February 2022
Monthly Archive
Feb 12, 2022

There comes a time every not-quite-spring when I feel a surge of almost certainty: a feeling that says if I’ve survived winter this long, I just might survive the rest.
This feeling typically comes on a day like today when the sun is mostly out, there are still impassable stretches of ice underfoot, and the forecast calls for snow. It’s not over, the forecast says…but it will be over eventually, my soul whispers.
This year the pandemic feels like another interminable winter. We know we aren’t out of the woods yet, but… Even as the weather forecast calls for snow, we look at the calendar and the lengthening days and repeat our February mantra, “Every day without snow is a day closer to No More Snow.”
Right now, every day without a positive COVID diagnosis feels like a day closer to Lots Less COVID. (Four weeks into my fourth semester of in-person pandemic teaching, I still say the best day of the week is whatever day my negative PCR test results come back.)
We know that COVID, like New England snowstorms, isn’t going away for good…but the thing that gets us through another long winter is the knowledge that it won’t always be this way. Someday, eventually, we’ll wear sandals and short-sleeves again, and someday, eventually, we’ll return to dining outside or in and mingling with or without masks.
I can learn to weather COVID surges, going to ground when cases are high and venturing out when cases decline. I can learn to weather a threat that is cyclic if not seasonable, our lives divided into social time and stay-at-home times.

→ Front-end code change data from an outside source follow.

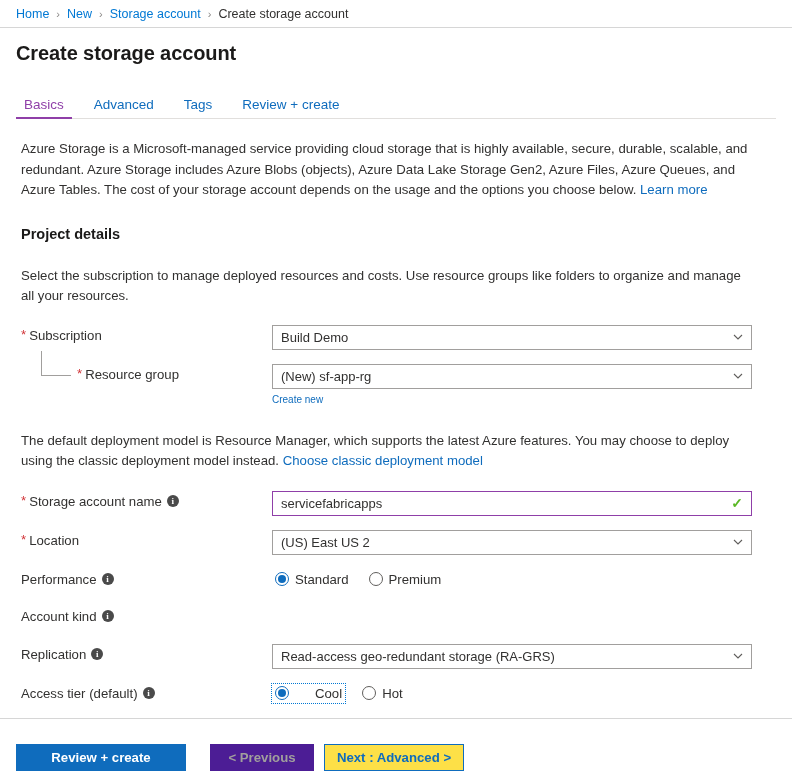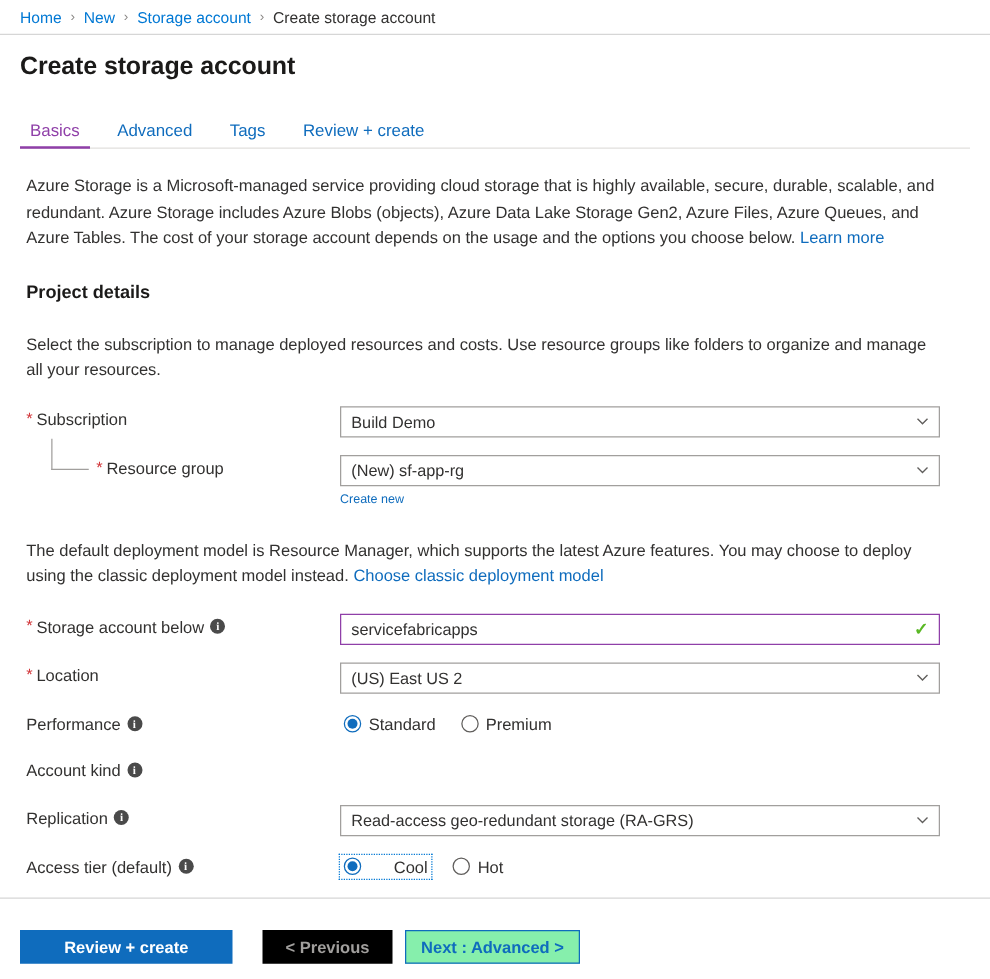--- a/index.html
+++ b/index.html
@@ -274,28 +274,28 @@
     cursor: pointer;
     padding: 0 14px;
     white-space: nowrap;
   }
   .btn-primary {
     background: #0f6cbd;
     color: #ffffff;
     width: 170px;
   }
   .btn-disabled {
-    background: #000000;
+    background: #4c1d95;
     color: #a19f9d;
     width: 104px;
     margin-left: 24px;
     cursor: default;
   }
   .btn-outline {
-    background: #86efac;
+    background: #fde047;
     color: #0f6cbd;
     border: 1px solid #0f6cbd;
     width: 140px;
     margin-left: 10px;
   }
 </style>
 </head>
 <body>
 
 <div class="breadcrumb">
@@ -374,21 +374,21 @@
   </div>
 
   <div class="section-desc">
     <span>The default deployment model is Resource Manager, which supports the latest Azure features. You may choose to deploy using the classic deployment model instead.</span>
     <span class="link">Choose classic deployment model</span>
   </div>
 
   <div class="form-row" style="margin-top:19px;">
     <div class="lbl">
       <span class="req">*</span>
-      <span>Storage account below</span>
+      <span>Storage account name</span>
       <span class="info-icon">i</span>
     </div>
     <div class="ctrl">
       <div class="text-box">
         <span>servicefabricapps</span>
         <span class="valid-check">✓</span>
       </div>
     </div>
   </div>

On days like today, I can feel it in my bones: we just might survive.
Feb 6, 2022

Friday was a sleety, stay-at-home day, and yesterday I cleared a crust of snow and freezing rain from our cars early in the day so they would bake clean in the sun. Yesterday, the unshoveled sidewalks in our neighborhood–all the sidewalks, since you can’t shovel freezing rain–were crunchy with a topping of snow over ice, which gave good traction underfoot. This morning, though, even the snow has frozen slick, and we’re expecting rain and temperatures above freezing–melting weather–tomorrow into the week, which will turn everything into a slippery slop.

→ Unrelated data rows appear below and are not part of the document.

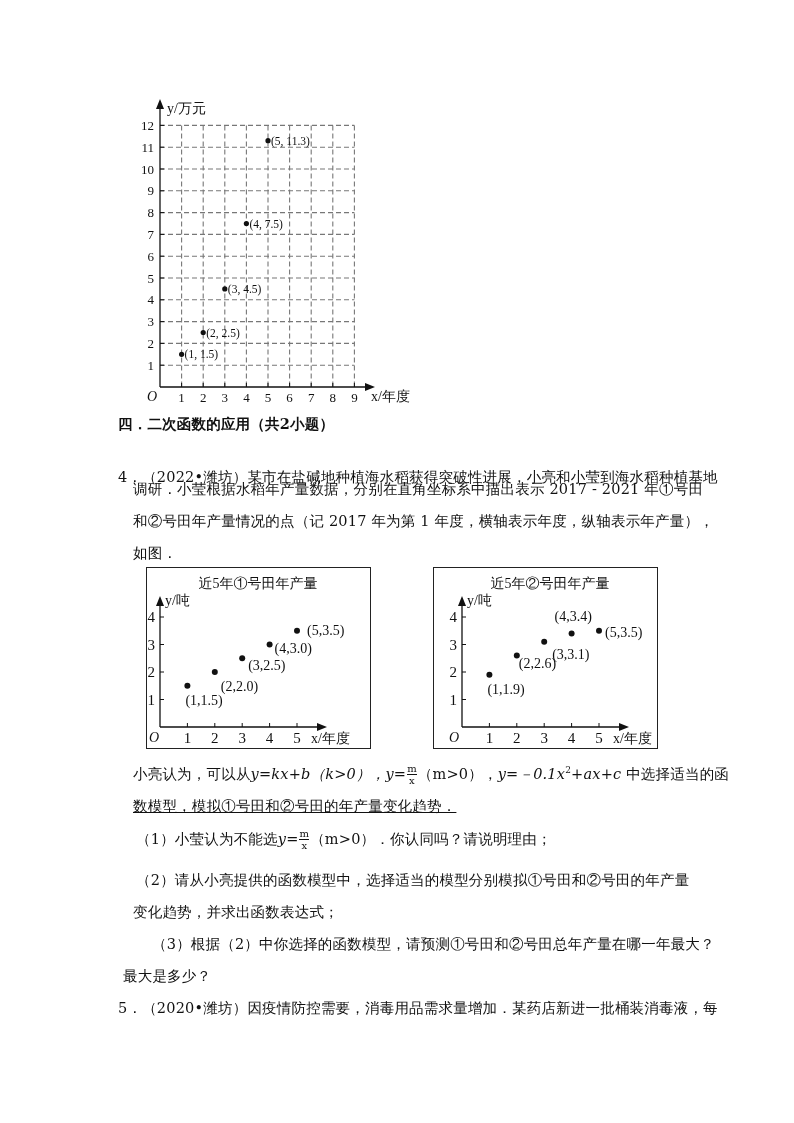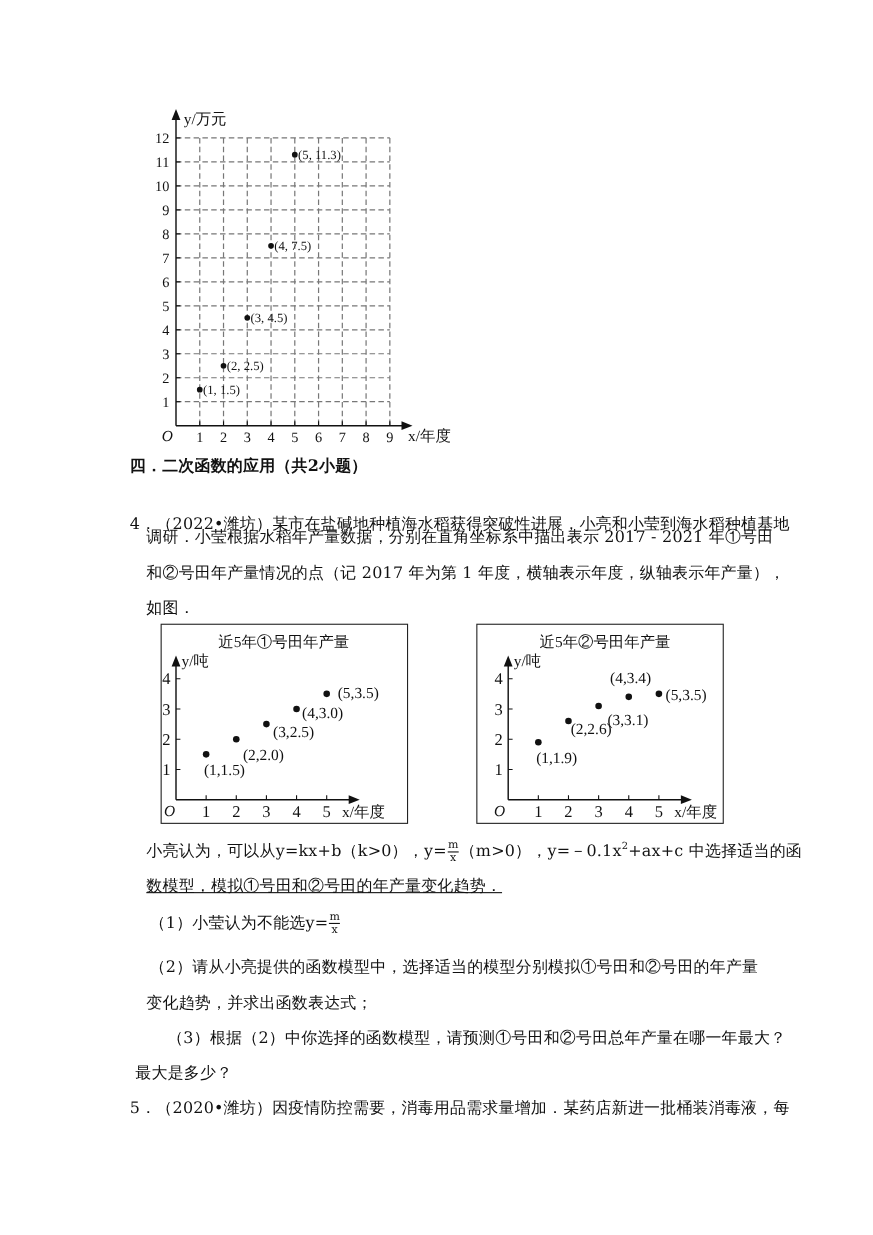--- a/index.html
+++ b/index.html
@@ -4,21 +4,21 @@
 <style>
   html, body { margin:0; padding:0; background:#ffffff; }
   body { width:794px; height:1123px; position:relative; overflow:hidden;
          font-family:"DejaVu Serif", "Liberation Serif", serif; color:#111; }
   .abs { position:absolute; }
   .txt { font-size:14.5px; line-height:20px; white-space:nowrap; letter-spacing:0.2px; }
   .bold { font-weight:bold;text-align:center; }
   svg text { font-family:"Liberation Serif", "DejaVu Serif", serif; fill:#111; }
   .frac { display:inline-block; vertical-align:middle; text-align:center; font-size:10px; line-height:11px; margin:0 1px; }
   .frac span { display:block; }
-  .it { }
+  .it { font-style:italic; }
   sup { font-size:9px; }
   .chartbox { position:absolute; border:1.5px solid #222; box-sizing:border-box; background:#fff; }
 </style>
 </head>
 <body>
 
 <svg class="abs" style="left:130px;top:90px;" width="290" height="320" viewBox="130 90 290 320">
   <g id="gridA" stroke="#777" stroke-width="1.1" stroke-dasharray="5,3">
       <line x1="181.6" y1="125.39999999999998" x2="181.6" y2="387"></line>
       <line x1="203.2" y1="125.39999999999998" x2="203.2" y2="387"></line>
@@ -209,21 +209,21 @@
   <text x="613" y="743" font-size="14">x/年度</text>
   <text x="449" y="742" font-size="14" font-style="italic">O</text>
 </svg>
 
 <div class="abs txt" style="left:133px;top:760px;">
   <span>小亮认为，可以从</span><span class="it">y=kx+b（k&gt;0），</span><span class="it">y=</span><span class="frac"><span style="border-bottom:1px solid #111;">m</span><span>x</span></span><span>（m&gt;0），</span><span class="it">y=－0.1x</span><sup>2</sup><span class="it">+ax+c</span><span> 中选择适当的函</span>
 </div>
 <div class="abs txt" style="left:133px;top:796px;text-decoration:underline;">数模型，模拟①号田和②号田的年产量变化趋势．</div>
 
 <div class="abs txt" style="left:136px;top:828px;">
-  <span>（1）小莹认为不能选</span><span class="it">y=</span><span class="frac"><span style="border-bottom:1px solid #111;">m</span><span>x</span></span>
+  <span>（1）小莹认为不能选</span><span class="it">y=</span><span class="frac"><span style="border-bottom:1px solid #111;">m</span><span>x</span></span><span>（m&gt;0）．你认同吗？请说明理由；</span>
 </div>
 
 <div class="abs txt" style="left:136px;top:870px;">（2）请从小亮提供的函数模型中，选择适当的模型分别模拟①号田和②号田的年产量</div>
 <div class="abs txt" style="left:133px;top:902px;">变化趋势，并求出函数表达式；</div>
 <div class="abs txt" style="left:152px;top:934px;">（3）根据（2）中你选择的函数模型，请预测①号田和②号田总年产量在哪一年最大？</div>
 <div class="abs txt" style="left:123px;top:966px;">最大是多少？</div>
 
 <div class="abs txt" style="left:118px;top:998px;">
   <span>5．</span><span>（2020•潍坊）</span><span>因疫情防控需要，消毒用品需求量增加．某药店新进一批桶装消毒液，每</span>
 </div>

Welcome to not-quite Spring in Massachusetts.
I’ve lived in New England for three decades now–most of my adult life–and for all that time I’ve said New England doesn’t have a proper spring. Instead, we go straight from snow to mud to heat, without the weeks of temperate weather and wildflowers the Midwest gets in March. In New England, March comes in like a lion then stays, the threat of spring snowstorms lurking into April.
But climate change is affecting this: we get as much rain as snow these days, along with an abundance of bare frozen ground. Last weekend’s storm dumped more than a foot of snow on our backyard: only the second plowable snowfall of the season, and the first accumulation to stay a while.

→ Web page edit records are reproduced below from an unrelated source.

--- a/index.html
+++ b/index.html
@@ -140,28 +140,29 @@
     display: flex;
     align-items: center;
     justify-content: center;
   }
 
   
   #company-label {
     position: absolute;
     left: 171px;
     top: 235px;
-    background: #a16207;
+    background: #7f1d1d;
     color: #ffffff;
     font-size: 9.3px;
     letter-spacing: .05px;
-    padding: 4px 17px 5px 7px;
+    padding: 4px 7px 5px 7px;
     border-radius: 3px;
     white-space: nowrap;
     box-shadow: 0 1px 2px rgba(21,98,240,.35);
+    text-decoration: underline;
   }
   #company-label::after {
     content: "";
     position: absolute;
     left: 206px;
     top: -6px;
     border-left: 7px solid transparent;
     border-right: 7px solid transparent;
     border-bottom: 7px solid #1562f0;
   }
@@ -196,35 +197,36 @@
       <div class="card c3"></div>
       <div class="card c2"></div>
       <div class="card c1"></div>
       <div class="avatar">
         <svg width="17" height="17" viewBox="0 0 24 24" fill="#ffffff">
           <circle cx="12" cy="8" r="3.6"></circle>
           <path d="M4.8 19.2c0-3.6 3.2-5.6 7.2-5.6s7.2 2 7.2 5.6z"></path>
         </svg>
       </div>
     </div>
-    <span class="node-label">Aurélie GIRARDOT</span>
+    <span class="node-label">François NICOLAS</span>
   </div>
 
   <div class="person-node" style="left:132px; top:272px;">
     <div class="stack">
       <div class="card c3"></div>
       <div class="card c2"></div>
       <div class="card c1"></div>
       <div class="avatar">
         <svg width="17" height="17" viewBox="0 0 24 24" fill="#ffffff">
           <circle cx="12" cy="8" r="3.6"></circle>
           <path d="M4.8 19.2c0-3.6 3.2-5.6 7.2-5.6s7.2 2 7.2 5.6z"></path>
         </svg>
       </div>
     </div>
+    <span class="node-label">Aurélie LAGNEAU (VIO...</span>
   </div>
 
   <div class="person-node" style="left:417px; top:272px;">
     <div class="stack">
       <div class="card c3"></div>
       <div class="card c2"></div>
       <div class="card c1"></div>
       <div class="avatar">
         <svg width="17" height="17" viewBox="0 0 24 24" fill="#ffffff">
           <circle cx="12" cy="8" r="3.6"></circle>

This coming week’s temperatures in the 40s with rain aren’t quite Spring, but they certainly aren’t winter, either. Sunlight is the cleanest way to melt snow, shrinking it steadily into the dry air. Rain melts snow, too, but in a way that turns streets, sidewalks, and backyards into puddles by day and skating rinks by night.
Feb 3, 2022

This is the third week of the semester, but it’s the first week I’ve taught entirely in-person.
Both Babson and Framingham State started the Spring semester remotely, giving students time to get booster shots and take on-campus COVID tests. Babson returned to in-person instruction last week, and this week I finally met my Framingham State students face-to-face.
It’s strange to meet students in-person after you’ve already read their first assignments: the opposite of how it usually happens. The names and words on the screen now have flesh-and-blood personalities attached, and in my Tuesday classes we did an icebreaker activity I often do on the first day of class, not the third week of the term.
Omicron or no, I’m ready to be back in-person. Last Thursday, I taught my final (scheduled) Zoom classes from my desk in my bedroom while workmen in the basement clanged and rattled, tearing out a leaky oil tank and replacing it with a shiny new one. As Roxy paced and whined, upset that Strangers Were in the House Doing Things, I lectured to my screen and tried to maintain some semblance of professionalism despite the domestic chaos in the background.
After two years of intermittent work-from-home, I’m ready for boundaries again: let home happen at home and work happen at work. When I’m teaching or holding office hours on campus, I’m not worrying about walking the dog, folding the laundry, or unloading the dishwasher. Although I still grade papers, answer emails, and prep classes at home, I’ve had my fill of real-time remote classes. I’m ready to kick students out of my bedroom and back into the classroom where they belong.